Ducks, on the other hand, are awesome. I have yet to encounter a mean one, well, except the broody half-mallard on my neighbour's pond. I own 9 of them right now and they just make me smile to watch them. Winter water is a bit of a pain, but hey, they're waterfowl & I'm willing to go to a bit of work to be able to keep them. I have ducks from all classes except heavy, I think... or maybe I do have one heavy. I'm forgetting. They're all super sweet.
View attachment 1187946
Two of my lovely girls, Brooke and Hailey.
Are they saxony and welsh harlequin? Welsh harlequin are definitely on the top of my duck breed list. You’re girls are beautiful
 
My experience with geese has been mainly bad. I don't know what the others do to keep them sweet, but if you can manage that they might be nice pets. I see them as messy attack ducks that are 3x the size with 10x the mean bits. It's been the case with geese raised by multiple people. Some of them were super sweet until they hit puberty, some were just mean. This goes for both sexes all times of the year. Both people eventually sold out of them because they were just too much. They weren't new poultry people either and I did not see anything wrong with the manner of handling or any weakness in body language that would incite aggression.
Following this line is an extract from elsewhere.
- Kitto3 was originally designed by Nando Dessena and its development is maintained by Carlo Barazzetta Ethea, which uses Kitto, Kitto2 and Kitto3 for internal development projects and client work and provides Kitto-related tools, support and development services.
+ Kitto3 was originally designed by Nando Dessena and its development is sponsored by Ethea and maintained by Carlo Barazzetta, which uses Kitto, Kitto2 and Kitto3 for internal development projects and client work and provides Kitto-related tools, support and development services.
With adults it was more of a nuisance, but I have seen them knock down children and go after their heads. No, no nests were involved.

What breeds, though? Breed is important to the temperament of geese.

I breed tufted romans. Have never had a mean one. Even the ganders. I kept a gander this year because he got attached to my Call ducks and he was the son of my favorite goose, and he's one of the sweetest geese I own. Lets me pet his chest while he nibbles on my hair, just like his mother.

And if a gander or goose gets shirty with you (like I said, mine never have, but it happens) if you establish your dominance over them, they stop.

This is Zilla, the boy I kept even though I wasn't going to because his temperament is so good.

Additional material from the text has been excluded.